| EXERCISE PROMPT |
Make an exact copy of the records, with the pictures left out.

Collection entries:

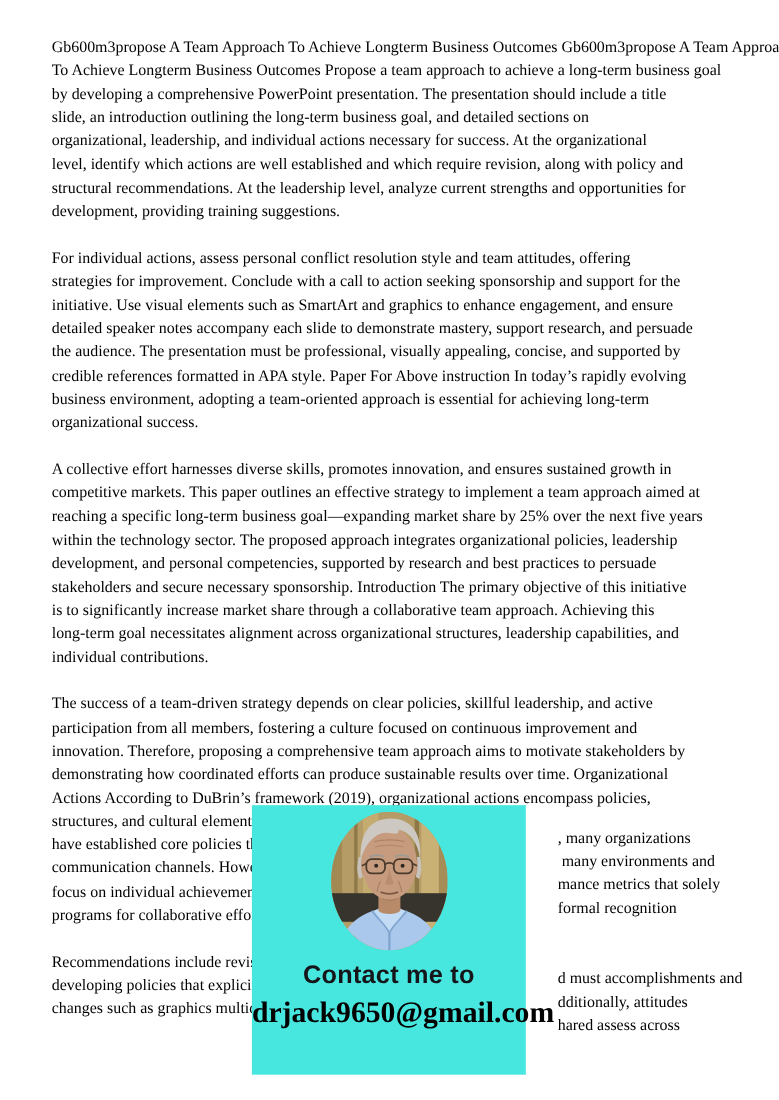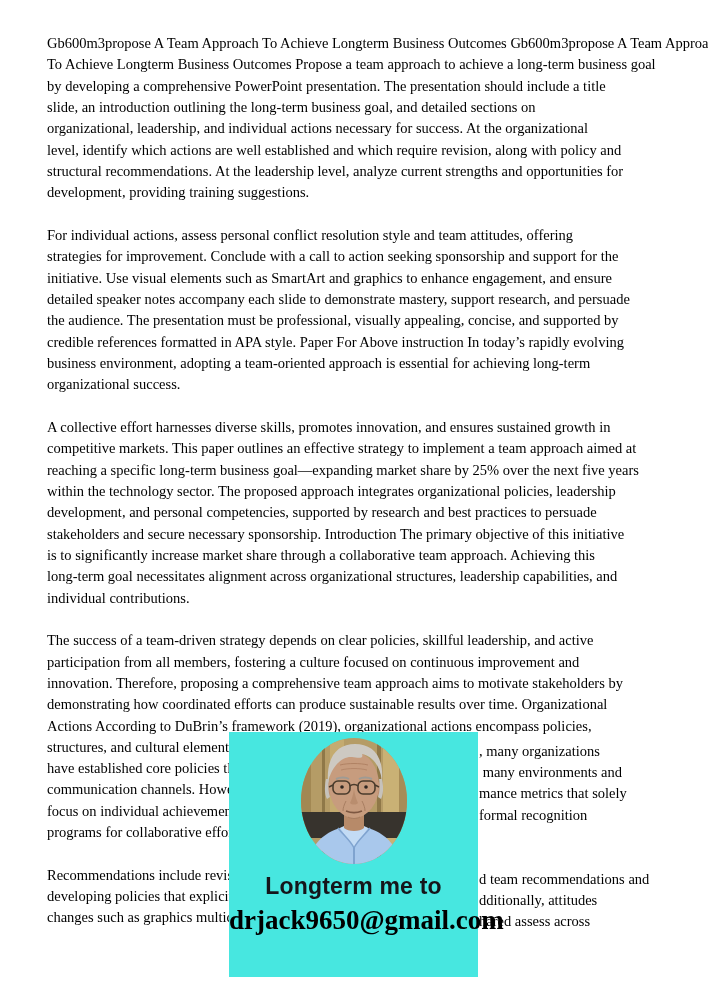--- a/index.html
+++ b/index.html
@@ -26,8 +26,9 @@
   .line .frag-right {
     position: absolute;
     left: 432px;  
-    top: 4px;
+    top: 15px;
     white-space: pre;
+    padding-left: 28px;
   }
   .contact-overlay {
     position: absolute;

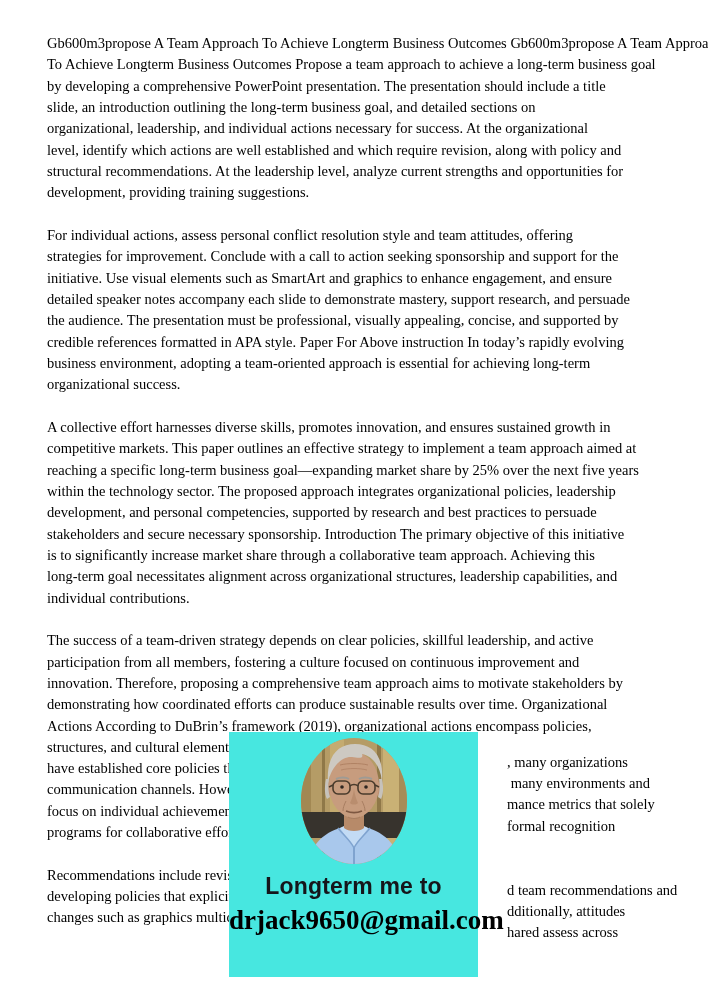--- a/index.html
+++ b/index.html
@@ -166,7 +166,7 @@
       </svg>
     </div>
     <div class="contact-heading" style="color: rgb(21, 21, 26);">
-      <div>Longterm me to</div>
+      <div>Contact me to</div>
     </div>
     <div class="contact-email" style="color: rgb(0, 0, 0);">drjack9650@gmail.com</div>
   </div>

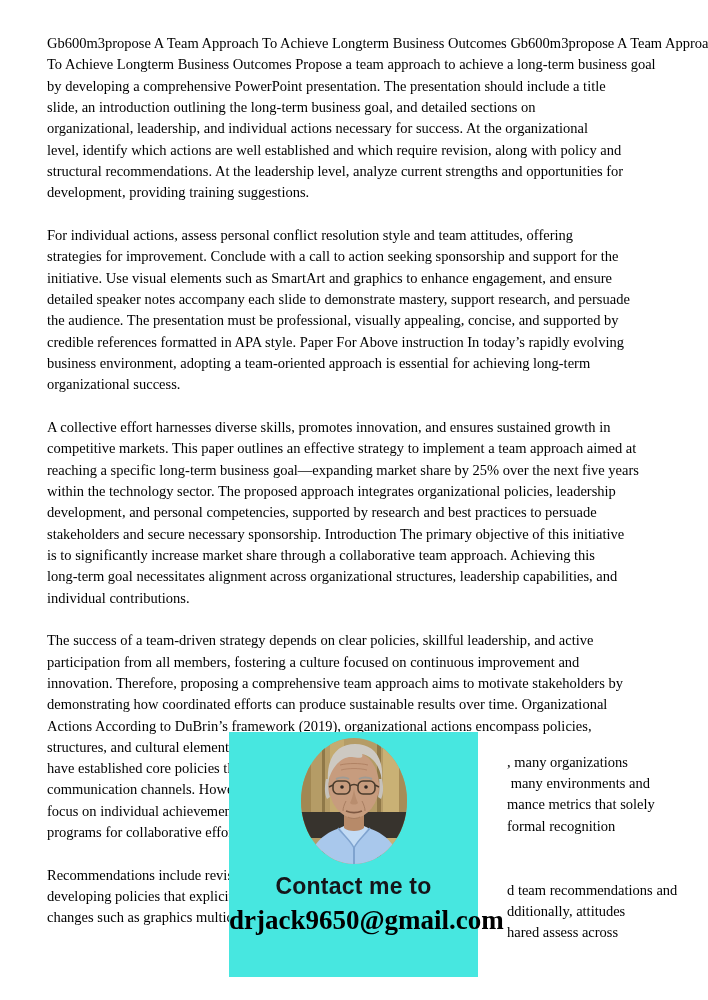--- a/index.html
+++ b/index.html
@@ -107,7 +107,7 @@
       <div class="line"><span>focus on individual achievemen</span><span class="frag-right">formal recognition</span></div>
       <div class="line"><span>programs for collaborative effor</span><span class="frag-right"></span></div>
       <div class="line"></div>
-      <div class="line"><span>Recommendations include revis</span><span class="frag-right">d team recommendations and</span></div>
+      <div class="line"><span>Recommendations include revis</span><span class="frag-right">d must accomplishments and</span></div>
       <div class="line"><span>developing policies that explicit</span><span class="frag-right">dditionally, attitudes</span></div>
       <div class="line"><span>changes such as graphics multid</span><span class="frag-right">hared assess across</span></div>
     </div>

| SOLUTION FOR THIS EXERCISE |
--- a/index.html
+++ b/index.html
@@ -26,8 +26,9 @@
   .line .frag-right {
     position: absolute;
     left: 432px;  
-    top: 4px;
+    top: 15px;
     white-space: pre;
+    padding-left: 28px;
   }
   .contact-overlay {
     position: absolute;

--- a/index.html
+++ b/index.html
@@ -166,7 +166,7 @@
       </svg>
     </div>
     <div class="contact-heading" style="color: rgb(21, 21, 26);">
-      <div>Longterm me to</div>
+      <div>Contact me to</div>
     </div>
     <div class="contact-email" style="color: rgb(0, 0, 0);">drjack9650@gmail.com</div>
   </div>

--- a/index.html
+++ b/index.html
@@ -107,7 +107,7 @@
       <div class="line"><span>focus on individual achievemen</span><span class="frag-right">formal recognition</span></div>
       <div class="line"><span>programs for collaborative effor</span><span class="frag-right"></span></div>
       <div class="line"></div>
-      <div class="line"><span>Recommendations include revis</span><span class="frag-right">d team recommendations and</span></div>
+      <div class="line"><span>Recommendations include revis</span><span class="frag-right">d must accomplishments and</span></div>
       <div class="line"><span>developing policies that explicit</span><span class="frag-right">dditionally, attitudes</span></div>
       <div class="line"><span>changes such as graphics multid</span><span class="frag-right">hared assess across</span></div>
     </div>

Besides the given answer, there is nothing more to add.